* _Your objective_
Please keep to the lines below from the one with "- 2. Сбор обратной" through the one with "DJANGO_EMAIL_HOST_PASSWORD = 'your_yandex_smtp_password'", and restate them word for word, ends included.

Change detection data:

━━━━━━

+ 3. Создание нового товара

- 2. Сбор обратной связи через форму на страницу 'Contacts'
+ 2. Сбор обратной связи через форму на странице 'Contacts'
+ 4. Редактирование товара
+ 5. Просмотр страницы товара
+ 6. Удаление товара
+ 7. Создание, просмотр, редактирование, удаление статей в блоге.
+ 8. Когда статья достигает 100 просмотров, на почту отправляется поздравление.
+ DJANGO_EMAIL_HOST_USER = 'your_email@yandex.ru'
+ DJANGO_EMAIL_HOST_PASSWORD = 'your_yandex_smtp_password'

━━━━━━

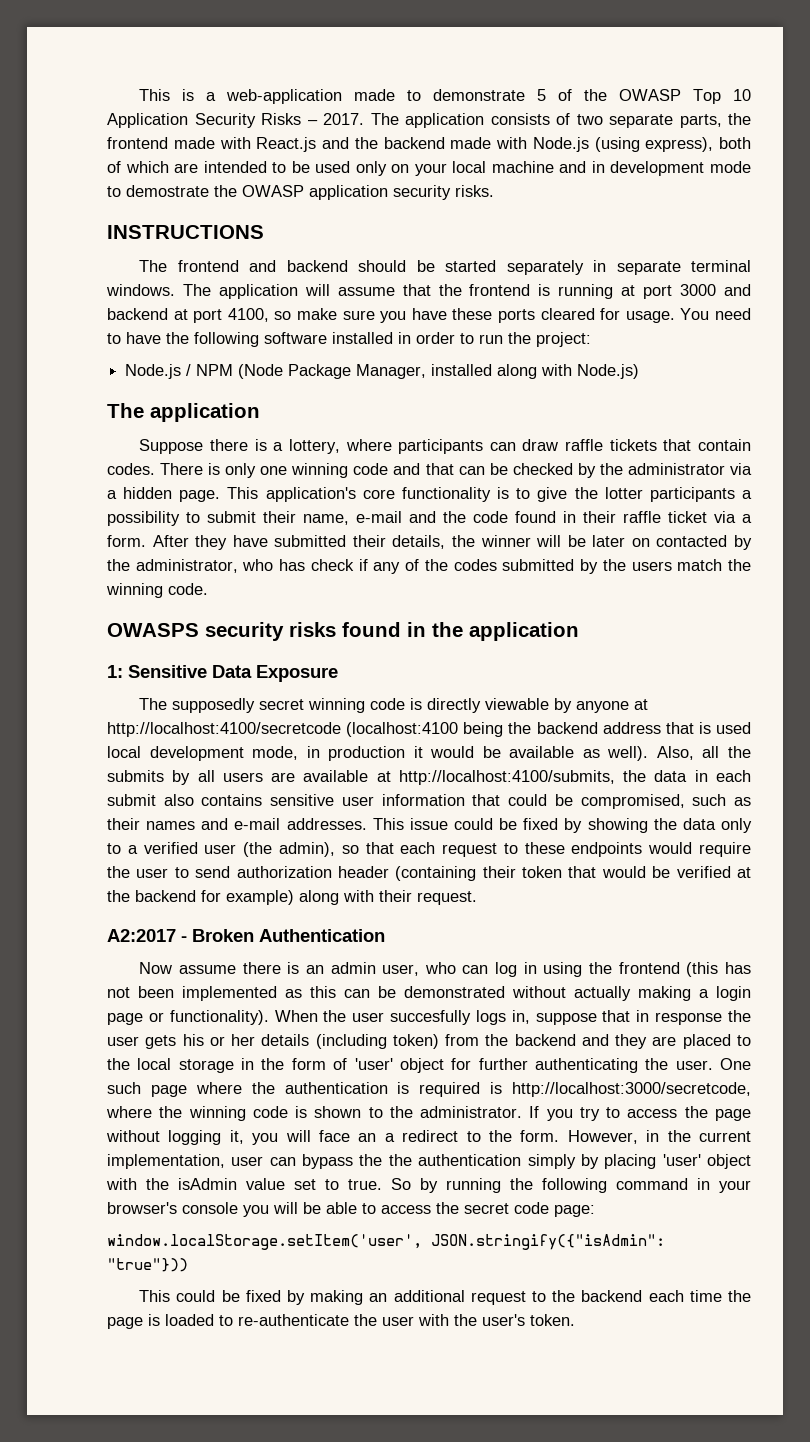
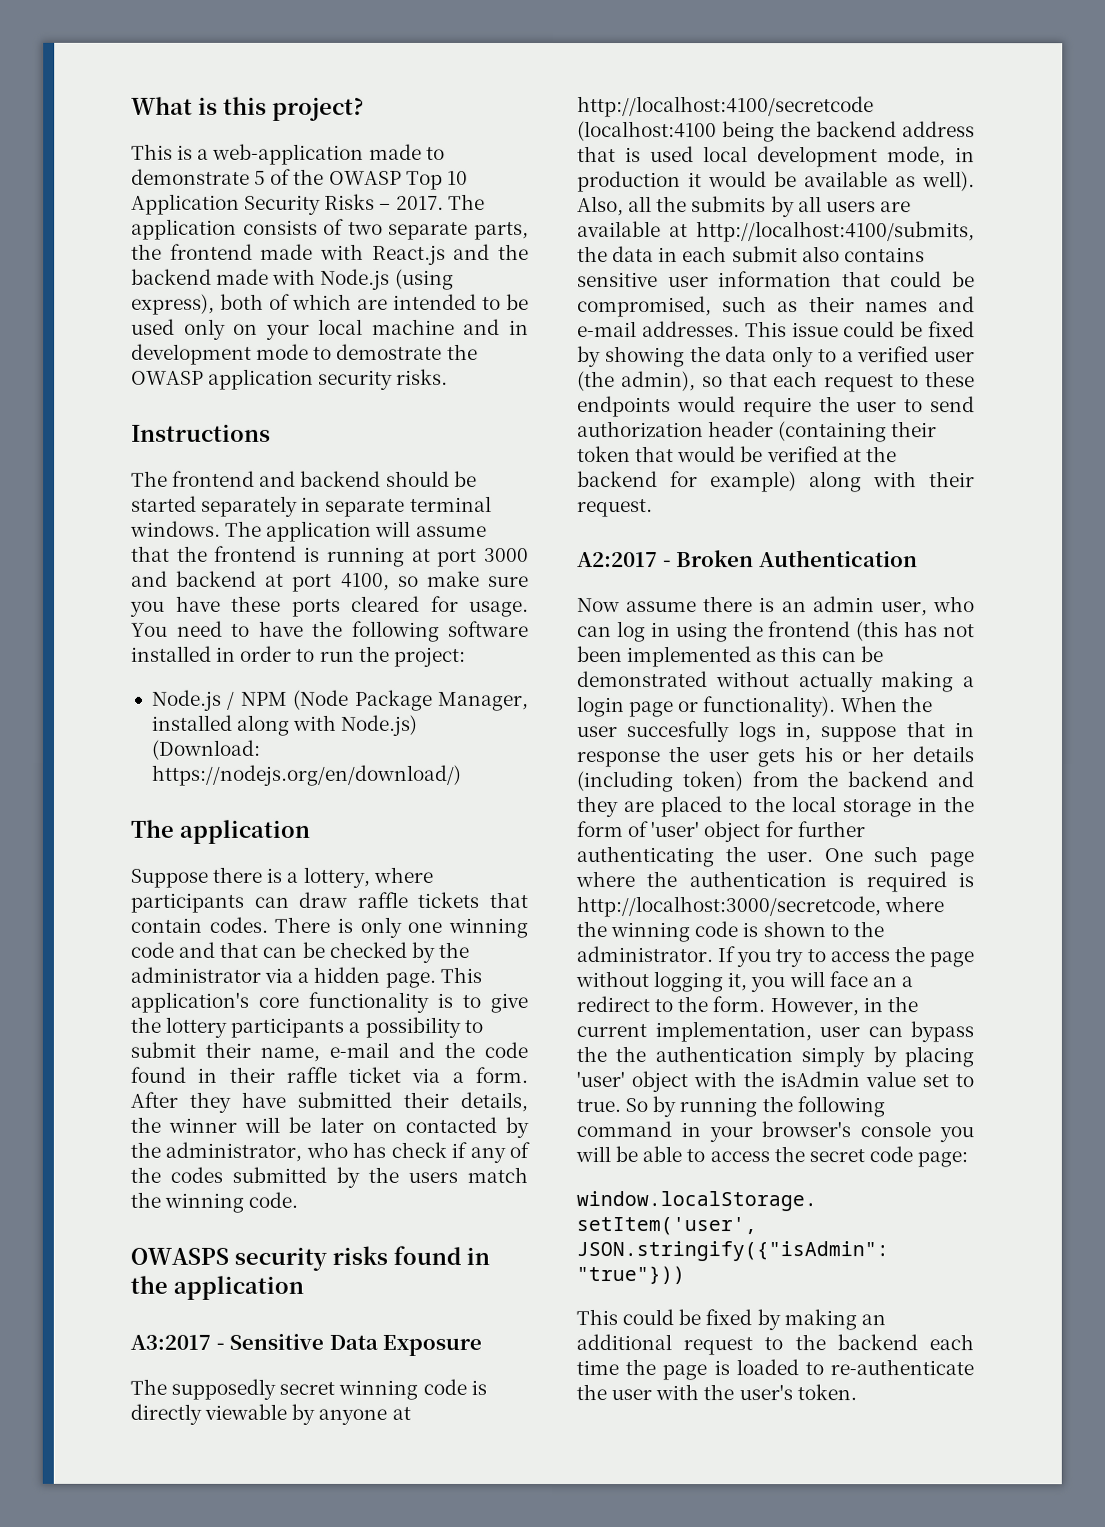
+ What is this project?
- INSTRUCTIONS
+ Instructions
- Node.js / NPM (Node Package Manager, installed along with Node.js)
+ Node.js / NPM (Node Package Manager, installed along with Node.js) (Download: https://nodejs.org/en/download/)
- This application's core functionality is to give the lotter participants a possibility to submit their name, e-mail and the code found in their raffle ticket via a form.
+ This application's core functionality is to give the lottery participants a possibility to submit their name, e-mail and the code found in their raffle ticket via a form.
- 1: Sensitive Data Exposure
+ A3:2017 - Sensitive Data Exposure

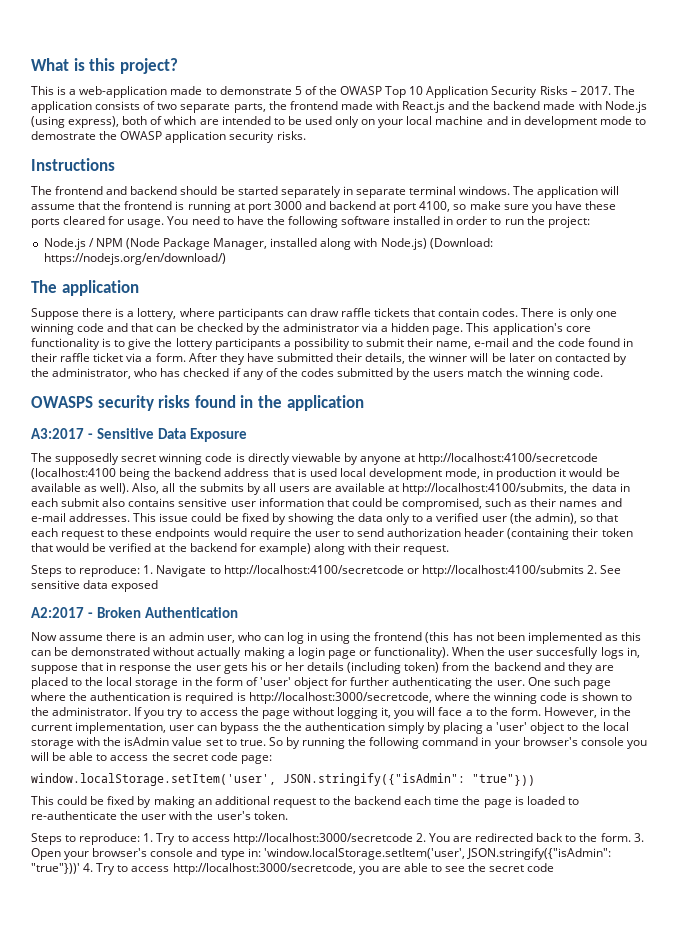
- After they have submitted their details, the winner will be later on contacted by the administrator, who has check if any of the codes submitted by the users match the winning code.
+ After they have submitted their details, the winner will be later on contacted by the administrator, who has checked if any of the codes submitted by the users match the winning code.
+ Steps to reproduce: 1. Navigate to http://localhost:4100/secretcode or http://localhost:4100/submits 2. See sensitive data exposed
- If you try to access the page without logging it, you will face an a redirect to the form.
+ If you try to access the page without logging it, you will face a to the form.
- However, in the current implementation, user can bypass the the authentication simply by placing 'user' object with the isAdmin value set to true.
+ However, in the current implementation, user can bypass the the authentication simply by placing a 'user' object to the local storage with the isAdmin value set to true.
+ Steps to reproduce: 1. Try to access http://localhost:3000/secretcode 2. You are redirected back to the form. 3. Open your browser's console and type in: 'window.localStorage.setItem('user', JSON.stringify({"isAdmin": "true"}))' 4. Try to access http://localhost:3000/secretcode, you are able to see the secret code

━━━━━━

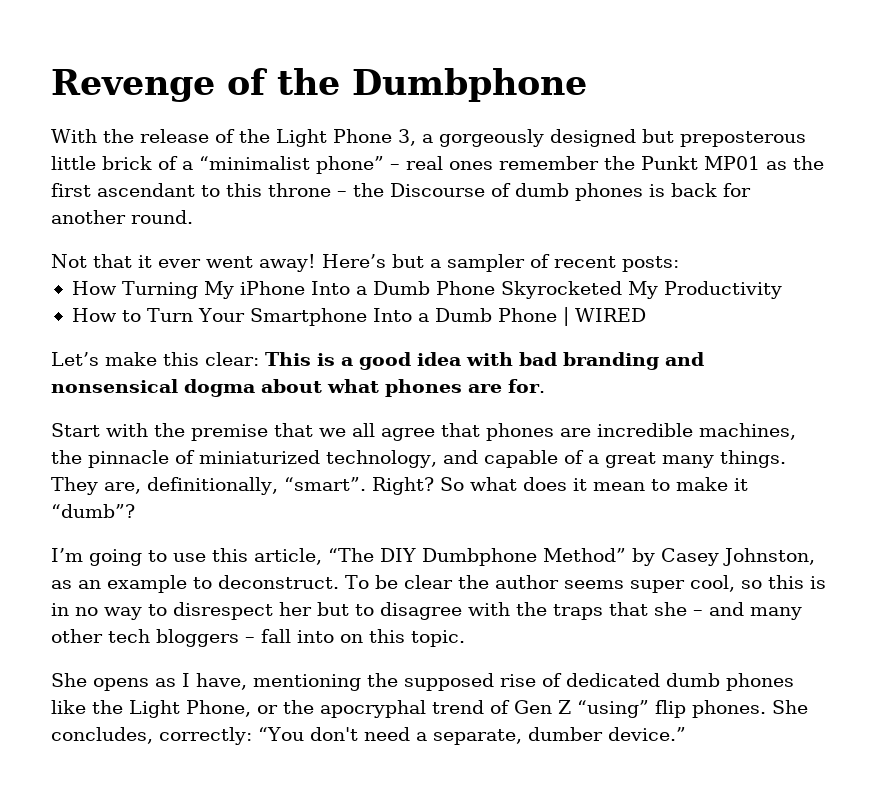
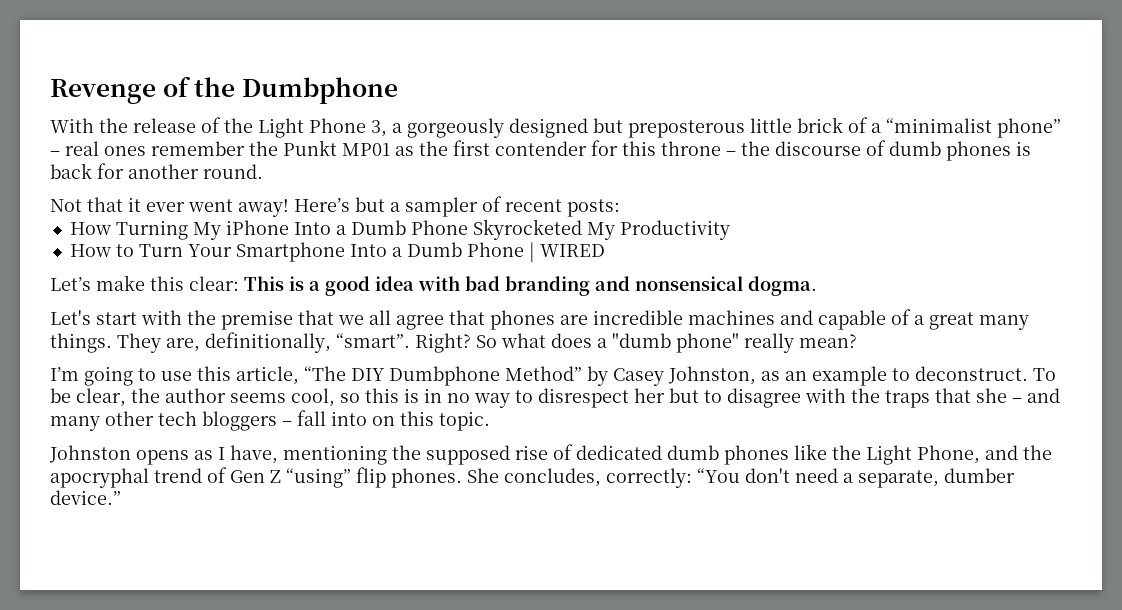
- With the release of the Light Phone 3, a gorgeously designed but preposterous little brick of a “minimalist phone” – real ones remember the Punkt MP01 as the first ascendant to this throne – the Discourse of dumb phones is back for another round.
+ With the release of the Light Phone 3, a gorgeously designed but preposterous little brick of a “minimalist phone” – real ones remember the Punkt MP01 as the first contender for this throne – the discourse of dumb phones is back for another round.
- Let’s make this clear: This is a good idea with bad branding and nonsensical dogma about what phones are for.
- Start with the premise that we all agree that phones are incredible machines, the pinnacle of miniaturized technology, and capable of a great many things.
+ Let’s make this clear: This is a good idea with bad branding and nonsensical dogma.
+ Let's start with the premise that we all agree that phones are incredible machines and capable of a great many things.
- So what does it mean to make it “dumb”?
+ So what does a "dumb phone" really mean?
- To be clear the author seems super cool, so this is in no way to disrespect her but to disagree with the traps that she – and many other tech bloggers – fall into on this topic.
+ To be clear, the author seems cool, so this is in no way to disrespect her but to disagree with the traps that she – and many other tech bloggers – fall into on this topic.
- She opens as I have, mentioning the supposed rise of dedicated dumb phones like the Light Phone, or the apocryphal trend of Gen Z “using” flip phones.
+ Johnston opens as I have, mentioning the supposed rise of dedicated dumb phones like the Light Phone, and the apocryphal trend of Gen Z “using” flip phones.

━━━━━━

* _Solution to this task_
- 2. Сбор обратной связи через форму на страницу 'Contacts'
+ 2. Сбор обратной связи через форму на странице 'Contacts'
+ 4. Редактирование товара
+ 5. Просмотр страницы товара
+ 6. Удаление товара
+ 7. Создание, просмотр, редактирование, удаление статей в блоге.
+ 8. Когда статья достигает 100 просмотров, на почту отправляется поздравление.
+ DJANGO_EMAIL_HOST_USER = 'your_email@yandex.ru'
+ DJANGO_EMAIL_HOST_PASSWORD = 'your_yandex_smtp_password'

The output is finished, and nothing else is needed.